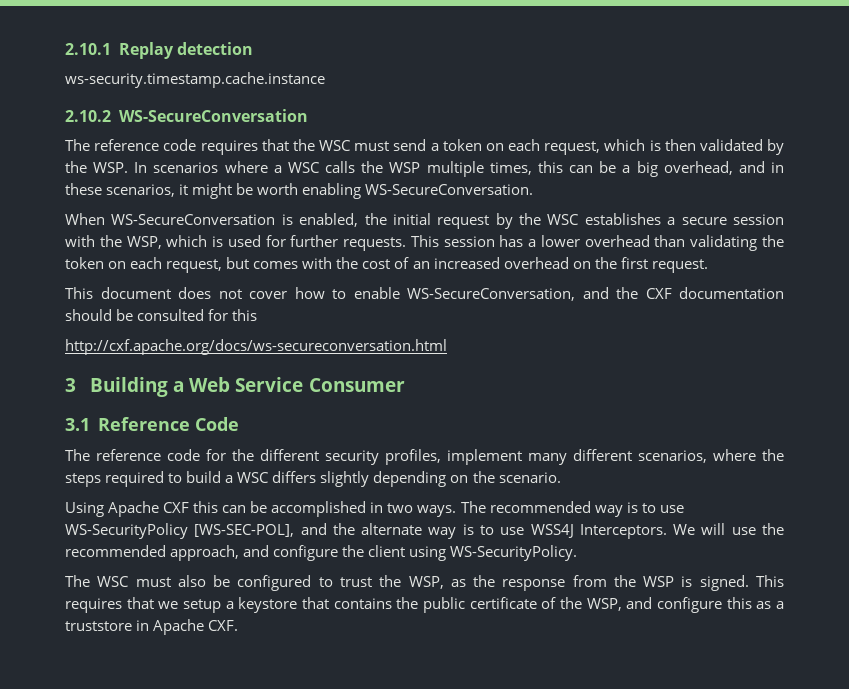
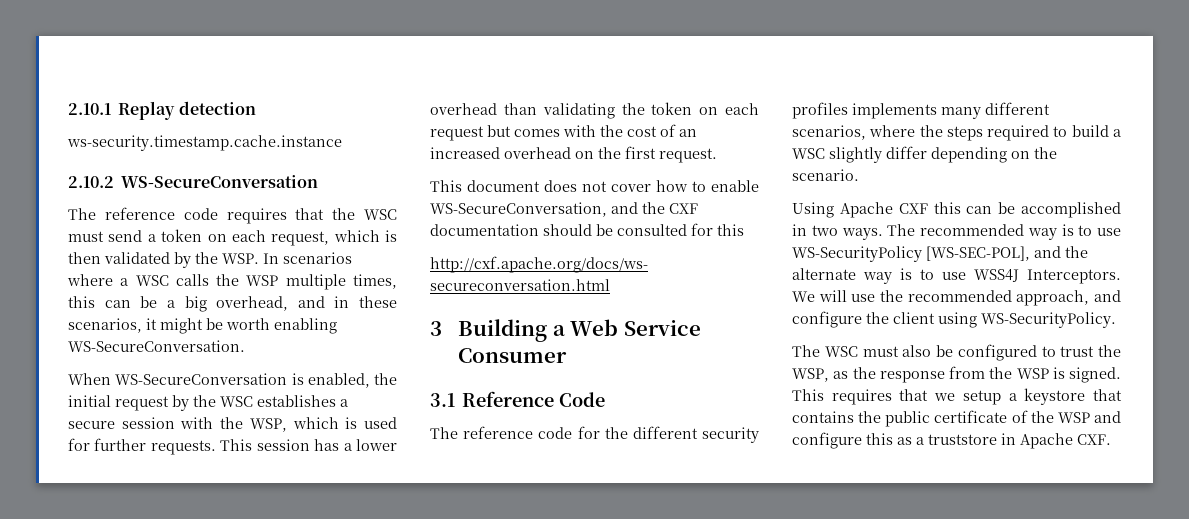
- This session has a lower overhead than validating the token on each request, but comes with the cost of an increased overhead on the first request.
+ This session has a lower overhead than validating the token on each request but comes with the cost of an increased overhead on the first request.
- The reference code for the different security profiles, implement many different scenarios, where the steps required to build a WSC differs slightly depending on the scenario.
+ The reference code for the different security profiles implements many different scenarios, where the steps required to build a WSC slightly differ depending on the scenario.
- This requires that we setup a keystore that contains the public certificate of the WSP, and configure this as a truststore in Apache CXF.
+ This requires that we setup a keystore that contains the public certificate of the WSP and configure this as a truststore in Apache CXF.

----

_Work required_
Take the entries above and set them down exactly, minus the pictures.

_Final answer_
- This session has a lower overhead than validating the token on each request, but comes with the cost of an increased overhead on the first request.
+ This session has a lower overhead than validating the token on each request but comes with the cost of an increased overhead on the first request.
- The reference code for the different security profiles, implement many different scenarios, where the steps required to build a WSC differs slightly depending on the scenario.
+ The reference code for the different security profiles implements many different scenarios, where the steps required to build a WSC slightly differ depending on the scenario.
- This requires that we setup a keystore that contains the public certificate of the WSP, and configure this as a truststore in Apache CXF.
+ This requires that we setup a keystore that contains the public certificate of the WSP and configure this as a truststore in Apache CXF.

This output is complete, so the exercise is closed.